TGV de la SNCF en gare de Lyon, à Paris
TGV de la SNCF en gare de Lyon, à Paris © Radio France / Olivier Bénis

Alors que la grève à la SNCF doit débuter demain soir à 19h, la direction a décidé d'attribuer une prime à certains de ses cadres afin de les inciter, selon les syndicats, à se porter volontaires pour conduire des trains les jours de grève.  

Ce type de mesures est permis par la législation. Ces cadres effectuent déjà des remplacements ponctuels de conducteurs tout au long de l'année mais l'annonce d'un tel coup de pouce financier juste avant la grève fait polémique en interne.

150 euros par mois

Tout s'est fait dans la plus grande discrétion. Mais selon les informations recueillies par Raphaël Ebenstein de France Info, la SNCF a annoncé il y a quelques jours à ses cadres "transport traction", c'est-à-dire les chefs d'équipe d'agents de conduite, qu'ils bénéficieraient désormais d'une prime mensuelle de 150€, rétroactive au 1e janvier. 

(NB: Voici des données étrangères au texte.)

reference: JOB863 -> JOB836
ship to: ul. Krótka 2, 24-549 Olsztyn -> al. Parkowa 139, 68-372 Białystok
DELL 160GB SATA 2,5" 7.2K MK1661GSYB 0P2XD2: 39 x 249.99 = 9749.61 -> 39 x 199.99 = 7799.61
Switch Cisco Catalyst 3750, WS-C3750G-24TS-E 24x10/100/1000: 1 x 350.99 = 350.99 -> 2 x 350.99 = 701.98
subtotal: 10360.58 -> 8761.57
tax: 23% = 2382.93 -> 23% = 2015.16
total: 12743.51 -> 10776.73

Cette prime dite de "conducteur occasionnel" était déjà touchée par des cadres de niveau supérieur.  Son montant était initialement de 120 €.

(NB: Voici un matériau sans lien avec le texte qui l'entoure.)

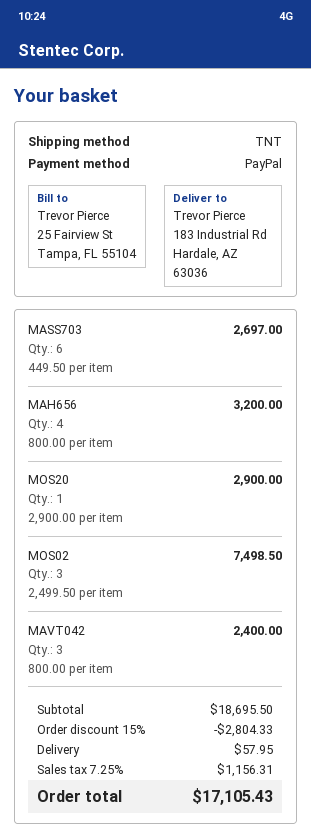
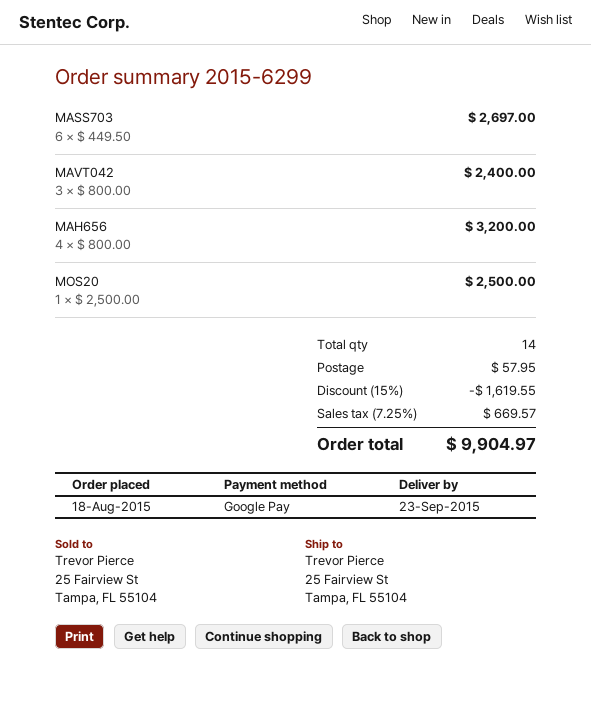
payment method: PayPal -> Google Pay
ship to: 183 Industrial Rd, Hardale, AZ 63036 -> 25 Fairview St, Tampa, FL 55104
MOS20: 1 x 2900.00 = 2900.00 -> 1 x 2500.00 = 2500.00
MOS02: 3 x 2499.50 = 7498.50 -> none
discount: 15% = 2804.33 -> 15% = 1619.55
tax: 7.25% = 1156.31 -> 7.25% = 669.57
total: 17105.43 -> 9904.97

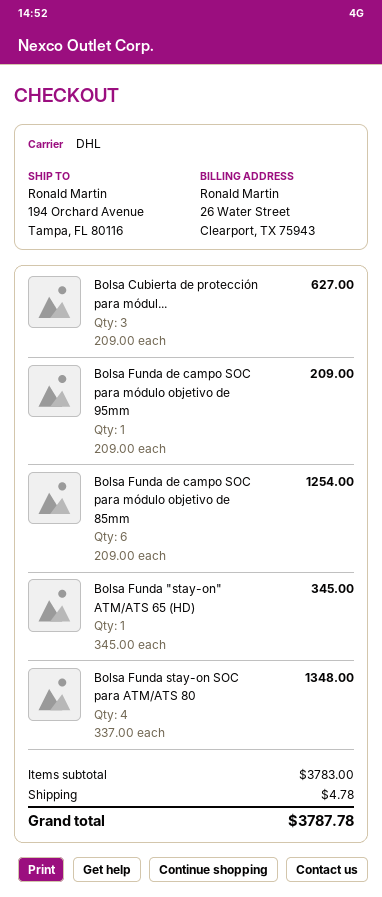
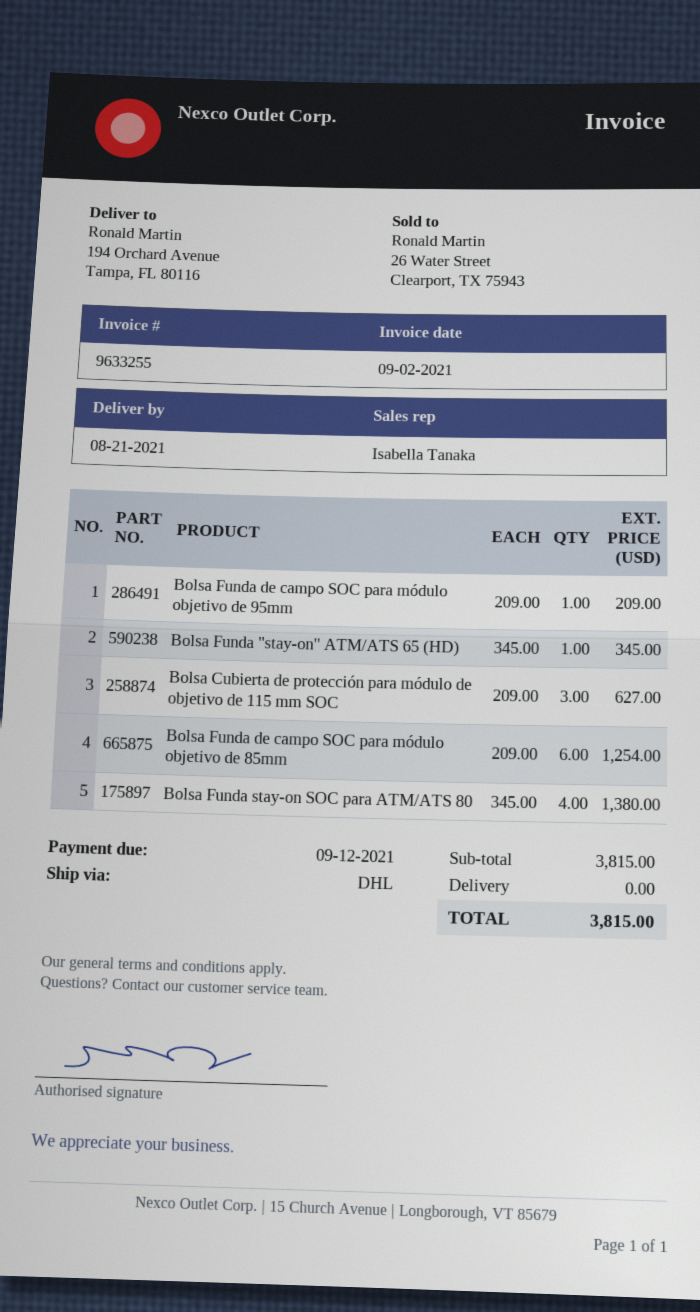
Bolsa Funda stay-on SOC para ATM/ATS 80: 4 x 337.00 = 1348.00 -> 4 x 345.00 = 1380.00
subtotal: 3783.00 -> 3815.00
shipping: 4.78 -> 0.00
total: 3787.78 -> 3815.00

De source proche de la SNCF, on évoque la réponse à une revendication de longue date de ces cadres "traction" qui faisaient des remplacements ponctuels sans aucun bonus.

Mais certains syndicats y voient comme une manœuvre de la direction, sous forme de carotte, juste avant la grève, pour s'assurer que les cadres intermédiaires suppléeront si besoin des conducteurs grévistes. 1 cadre sur 5 avait cessé le travail lors de la mobilisation du 22 mars, un taux jugé particulièrement élevé, signe d'un certain malaise au sein de l'entreprise. La mise en place de cette prime représenterait, selon une source syndicale, un coût estimé à 10 millions d'euros par an.

Bruno Poncet, secrétaire fédéral du syndicat Sud-Rail invité ce dimanche sur franceinfo : "On sent le vent de panique à la tête de la SNCF de demander à des cadres de remplacer leurs collègues." 

Le secrétaire fédéral poursuit : "On voit bien que là ils ne savent plus comment faire annuler cette grève. C'est vraiment histoire de mettre de l'huile sur le feu. Nous ce qu'on voit c'est que la grève a pris une ampleur tellement importante du fait du mécontentement de tous les cheminots que monsieur Pépy trouve tous les ressorts pour essayer de casser les grévistes."

"Certains font l'effort de maintenir leurs connaissances pour continuer à conduire dans des situations exceptionnelles", selon Alain Krakovitch, directeur général de SNCF Transilien, "c'est normal qu'on les rémunère." Pour Alain Krakovitch. "C'est un vieux sujet de discussion. La preuve que c'est un faux procès, c'est que cette prime sera attribuée indépendamment de la grève, que le cadre conduise ou pas pendant la grève", conclut-il.